A couple of years later, Fera seamlessly upgraded and expanded their environment to DataCore's enterprise solution, SANsymphony-6.0, to provide parity across the mirror and to connect via fibre channel for speed. An upgrade to SANsymphony-V followed two years later, with DataCore's software platform now running on a pair of Dell PowerEdge R910s, with dual Fibre Channel Brocade switches each side of the mirror for ultimate resiliency and true High Availability.

Eighteen months on, all data is accessed through SANsymphony-V and it is the established backbone to Fera's ongoing IT infrastructure. Today Fera provides its members with a large, modern metro cluster split across 2 same-campus sites for high availability. Through DataCore, Fera offers twelve VMware VSphere 5.1 ESX hosts running 300 VMs offering essential business applications. Additionally, SANsymphony-V manages and protects 250 physical servers with all legacy NetApp storage served and front-ended by DataCore's SANsymphony-V.

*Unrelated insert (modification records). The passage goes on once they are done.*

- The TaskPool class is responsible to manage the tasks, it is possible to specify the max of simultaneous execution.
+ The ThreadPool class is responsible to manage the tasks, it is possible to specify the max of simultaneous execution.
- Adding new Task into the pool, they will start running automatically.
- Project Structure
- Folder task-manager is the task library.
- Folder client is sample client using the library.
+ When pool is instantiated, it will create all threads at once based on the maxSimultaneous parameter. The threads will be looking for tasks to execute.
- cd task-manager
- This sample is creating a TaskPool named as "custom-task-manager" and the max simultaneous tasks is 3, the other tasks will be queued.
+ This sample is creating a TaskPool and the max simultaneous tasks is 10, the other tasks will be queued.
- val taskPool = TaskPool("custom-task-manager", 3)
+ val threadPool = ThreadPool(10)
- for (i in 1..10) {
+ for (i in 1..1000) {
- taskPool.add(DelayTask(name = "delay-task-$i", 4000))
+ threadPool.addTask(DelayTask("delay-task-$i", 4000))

All of Fera's storage pools and virtual disks are mirrored giving ongoing availability. Downtime is firmly an issue of the past as through SANsymphony-V, one side of the mirror stays functioning and fully available, while IT perform patches, Windows updates, backend fixes and essential critical updates to the other side.

Ben Jones explains "Essentially DataCore gives us the freedom of procurement across the estate. That's a powerful statement. We can now research and select which disk chassis and vendors are most suited to Fera and select those which we know will have the best controllers and offer the highest density. Using DataCore as the software layer, we have found ourselves being able to confidently migrate away from incumbent brands as management is now unified and assured. With it, we have significantly reduced the ongoing maintenance overhead."

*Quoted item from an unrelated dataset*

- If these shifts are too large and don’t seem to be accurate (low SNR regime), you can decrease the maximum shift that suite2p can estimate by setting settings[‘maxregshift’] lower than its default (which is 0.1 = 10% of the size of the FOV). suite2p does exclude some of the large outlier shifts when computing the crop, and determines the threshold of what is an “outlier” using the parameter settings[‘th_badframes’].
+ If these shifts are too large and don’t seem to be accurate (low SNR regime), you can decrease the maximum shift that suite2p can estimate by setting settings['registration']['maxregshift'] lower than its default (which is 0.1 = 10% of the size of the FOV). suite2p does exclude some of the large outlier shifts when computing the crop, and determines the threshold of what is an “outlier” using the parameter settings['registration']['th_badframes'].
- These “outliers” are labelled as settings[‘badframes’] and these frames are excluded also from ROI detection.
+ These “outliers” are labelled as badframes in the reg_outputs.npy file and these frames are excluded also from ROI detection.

DataCore's Auto-Tiering feature assists Fera to correctly allocate over 1 PB of data. Auto-Tiering is used extensively within the environment with a quadruple tiering policy allocating and automating data into the most appropriate class of storage. For Fera this entails critical user data being allocated to Tier 1 (SSDs); VMware specific and scientific data to Tier 2 (Fibre Channel SAS); general data apportioned to Tier 3 (nearline SATA disks); and lastly, archiving data (including the vast quantities of raw science data sets) allocated to Tier 4 (held on re-purposed SATA drives). This final re-purposed tier allows Fera (with no additional overhead) to be able to retrieve if required for compliance, data sets from over 5 years ago.

High Availability is now assured within Fera. This became increasingly important nine months ago when Fera formed a joint commercial partnership with DEFRA (Department of Environment, Farming & Rural Affairs) to provide 24x7 access to focussed research across both organisations.
DataCore's Thin Provisioning is another useful weapon in controlling future Fera storage overheads. Using SANsymphony-V, IT can now Thin Provision disk on-the-fly to Fera scientists with a few clicks, as and when required. Before, each employee would have a 2TB disk allocation and further provisioning had to be speculated based on historical usage.

DataCore's Continuous Data Protection (CDP) continues to assist the VMware platform with a planned and gradual migration away from NetApp. To assist this migration, Fera use DataCore's CDP feature to provide 24 hourly snapshots to recreate VM functionality. So, in the event of a failure occurring, Fera can roll back in time to the last hourly point. DataCore's inbuilt caching has also helped increase performance optimisation of the virtual environment and due to its inbuilt algorithms, VMware performance has been boosted by 15%.

Ben Jones concludes: "We are so confident in DataCore that we have based our entire environment upon it. Using DataCore, Fera now has a single management interface across our hundreds of disparate devices. It has become the cornerstone to our data centre."